Chapter Ten
Reflection and Practice
Conversation Strategies for Getting Started
In this chapter, the center for Ecoliteracy offers ideas to stimulate conversations with your colleagues. These suggestions use the four strategies introduced in the last chapter: personal reflection, structured conversation, collaborative lesson design, and teaching rounds. For each story in the book, you might choose one of the four strategies to discuss ideas with your circle. You might decide to use more than one strategy, or you might use these ideas as starting points for generating your own discussion topics.
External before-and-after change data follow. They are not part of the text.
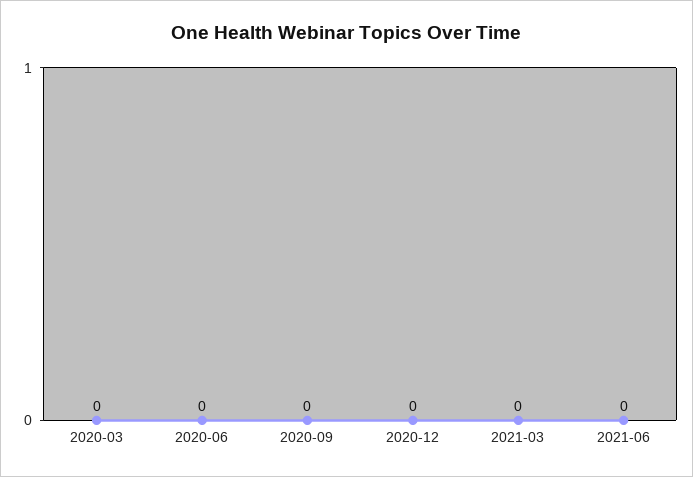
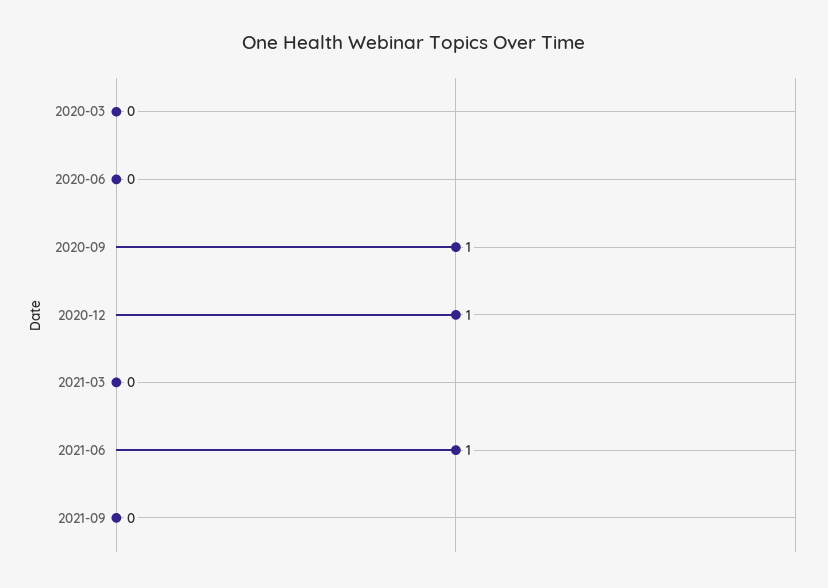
2020-09: 0 -> 1
2020-12: 0 -> 1
2021-06: 0 -> 1
2021-09: none -> 0

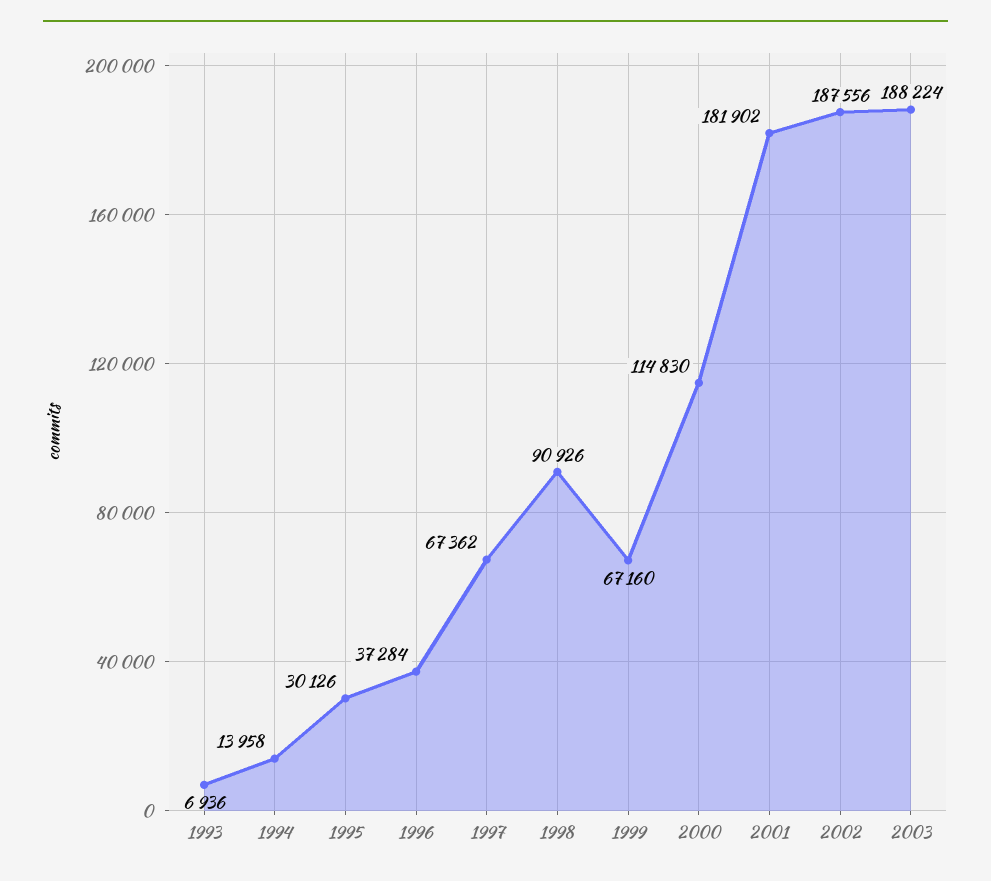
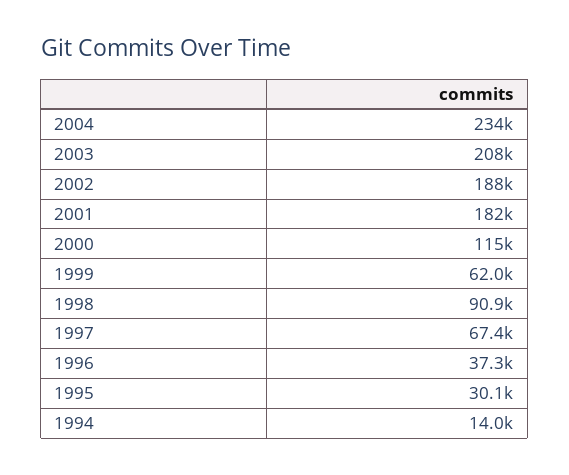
1993: 6936 -> none
1999: 67160 -> 62000
2003: 188224 -> 208000
2004: none -> 234000

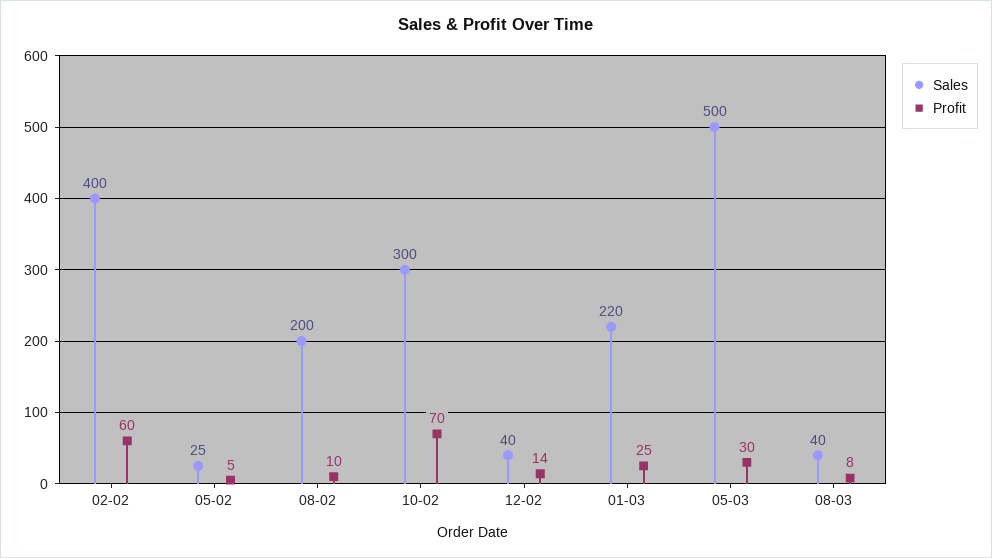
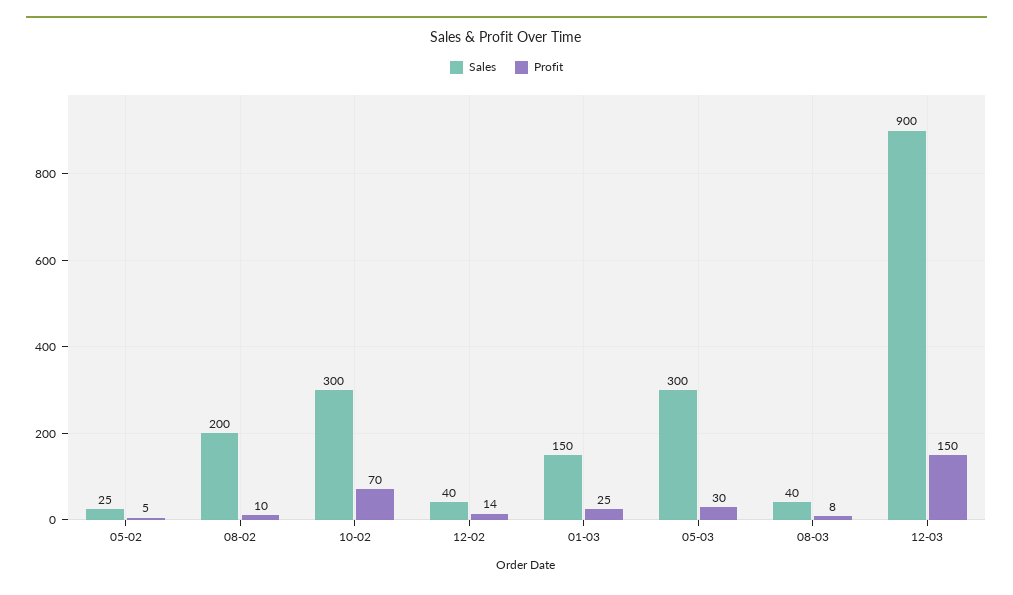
Sales, 02-02: 400 -> none
Profit, 02-02: 60 -> none
Sales, 01-03: 220 -> 150
Sales, 05-03: 500 -> 300
Sales, 12-03: none -> 900
Profit, 12-03: none -> 150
Read the Chapter One sidebar, “Why Can't We Go Out and Play, Daddy?” Using a large piece of paper and colored pencils, express your feelings after reading this story. (Try putting yourself in the role of Little Bopper's parent.) On the other side of your paper, make a list of environmental threats that your school community faces that might affect its members' health and well-being. After responding to this writing prompt, gather with colleagues, allow time for volunteers to share their emotional responses, and then discuss ways that you and your colleagues could participate in addressing local challenges with students.
Chapter One, “Lessons from a Coal Miner's Daughter,” mentions how Wendell Berry points to a lack of understanding about the difference between the long-term value of a well-maintained forest ecosystem and the short-term gain of coal mining. He says that our education system plays a role in the perpetuation of ecological destruction, because it is based on the faulty premise of an economy that externalizes health, environment, and other costs. What does it mean to externalize health and environmental costs?
Berry calls for a shift from the economy to the ecosphere as the basis of curriculum, teaching, and learning. What do you think about Berry's statements? What are some arguments for and against his position? (Suggestion: Ask half of your learning circle to argue in favor of his position and the other half to argue against it.) Brainstorm ways that the curriculum might change if your school decided to implement his ideas.
With your colleagues, read the sidebar “What's My Connection?” in Chapter Two. Then view the application, “What's Your Connection to Mountaintop Removal?” at www.ILoveMountains.org. Enter your ZIP code to discover how your community is connected to mountaintop mining. Look at the map that links your community to its source of electricity, and read through the details that follow.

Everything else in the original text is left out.